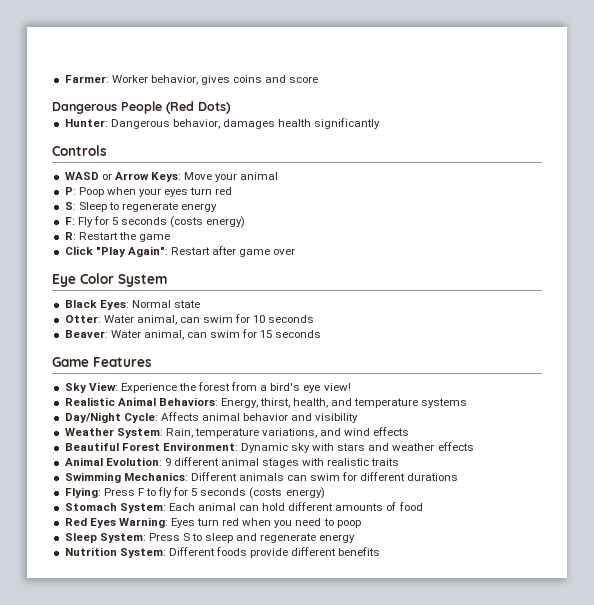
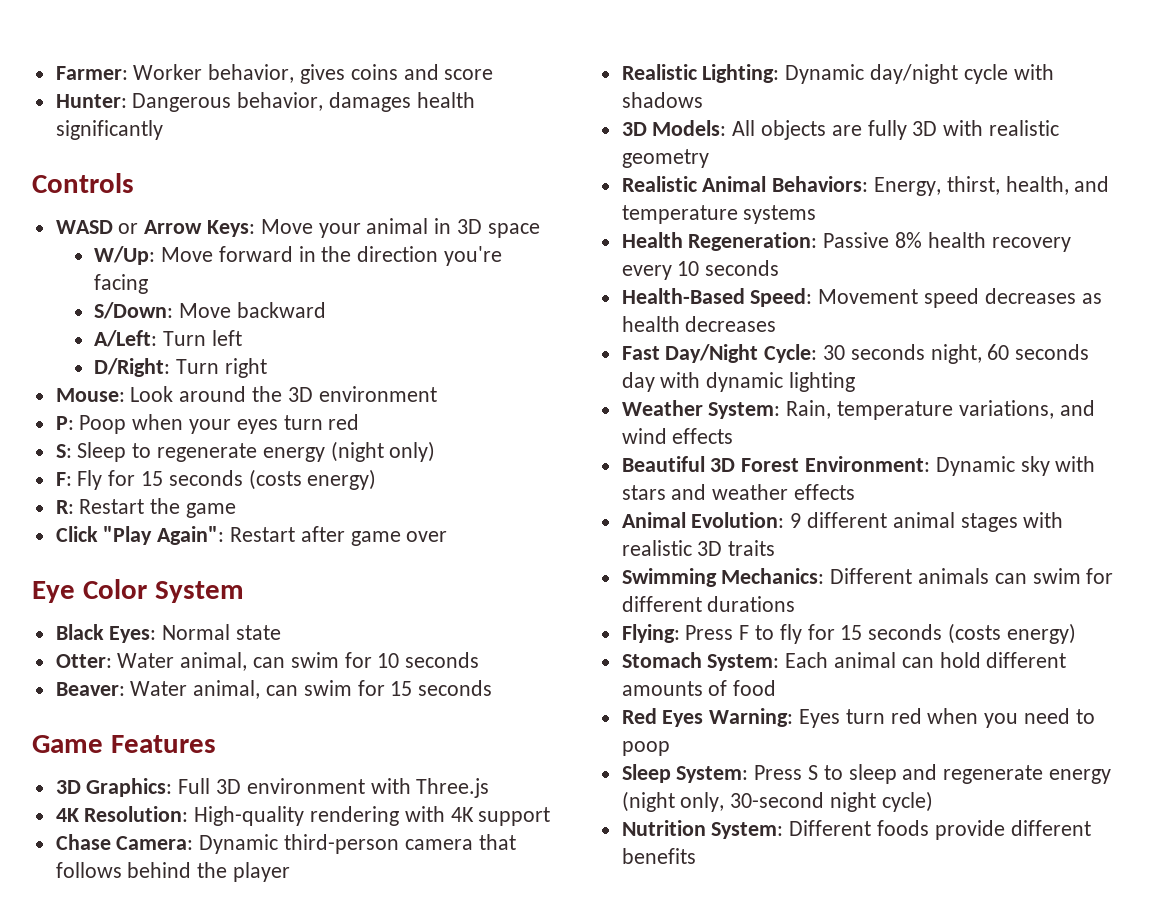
- Dangerous People (Red Dots)
- WASD or Arrow Keys: Move your animal
+ WASD or Arrow Keys: Move your animal in 3D space
+ W/Up: Move forward in the direction you're facing
+ S/Down: Move backward
+ A/Left: Turn left
+ D/Right: Turn right
+ Mouse: Look around the 3D environment
- S: Sleep to regenerate energy
+ S: Sleep to regenerate energy (night only)
- F: Fly for 5 seconds (costs energy)
+ F: Fly for 15 seconds (costs energy)
- Sky View: Experience the forest from a bird's eye view!
+ 3D Graphics: Full 3D environment with Three.js
+ 4K Resolution: High-quality rendering with 4K support
+ Chase Camera: Dynamic third-person camera that follows behind the player
+ Realistic Lighting: Dynamic day/night cycle with shadows
+ 3D Models: All objects are fully 3D with realistic geometry
- Day/Night Cycle: Affects animal behavior and visibility
+ Health Regeneration: Passive 8% health recovery every 10 seconds
+ Health-Based Speed: Movement speed decreases as health decreases
+ Fast Day/Night Cycle: 30 seconds night, 60 seconds day with dynamic lighting
- Beautiful Forest Environment: Dynamic sky with stars and weather effects
+ Beautiful 3D Forest Environment: Dynamic sky with stars and weather effects
- Animal Evolution: 9 different animal stages with realistic traits
+ Animal Evolution: 9 different animal stages with realistic 3D traits
- Flying: Press F to fly for 5 seconds (costs energy)
+ Flying: Press F to fly for 15 seconds (costs energy)
- Sleep System: Press S to sleep and regenerate energy
+ Sleep System: Press S to sleep and regenerate energy (night only, 30-second night cycle)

=====

An exact retyping of the entries, without images, is the required answer.

# TASK RESULT
- Dangerous People (Red Dots)
- WASD or Arrow Keys: Move your animal
+ WASD or Arrow Keys: Move your animal in 3D space
+ W/Up: Move forward in the direction you're facing
+ S/Down: Move backward
+ A/Left: Turn left
+ D/Right: Turn right
+ Mouse: Look around the 3D environment
- S: Sleep to regenerate energy
+ S: Sleep to regenerate energy (night only)
- F: Fly for 5 seconds (costs energy)
+ F: Fly for 15 seconds (costs energy)
- Sky View: Experience the forest from a bird's eye view!
+ 3D Graphics: Full 3D environment with Three.js
+ 4K Resolution: High-quality rendering with 4K support
+ Chase Camera: Dynamic third-person camera that follows behind the player
+ Realistic Lighting: Dynamic day/night cycle with shadows
+ 3D Models: All objects are fully 3D with realistic geometry
- Day/Night Cycle: Affects animal behavior and visibility
+ Health Regeneration: Passive 8% health recovery every 10 seconds
+ Health-Based Speed: Movement speed decreases as health decreases
+ Fast Day/Night Cycle: 30 seconds night, 60 seconds day with dynamic lighting
- Beautiful Forest Environment: Dynamic sky with stars and weather effects
+ Beautiful 3D Forest Environment: Dynamic sky with stars and weather effects
- Animal Evolution: 9 different animal stages with realistic traits
+ Animal Evolution: 9 different animal stages with realistic 3D traits
- Flying: Press F to fly for 5 seconds (costs energy)
+ Flying: Press F to fly for 15 seconds (costs energy)
- Sleep System: Press S to sleep and regenerate energy
+ Sleep System: Press S to sleep and regenerate energy (night only, 30-second night cycle)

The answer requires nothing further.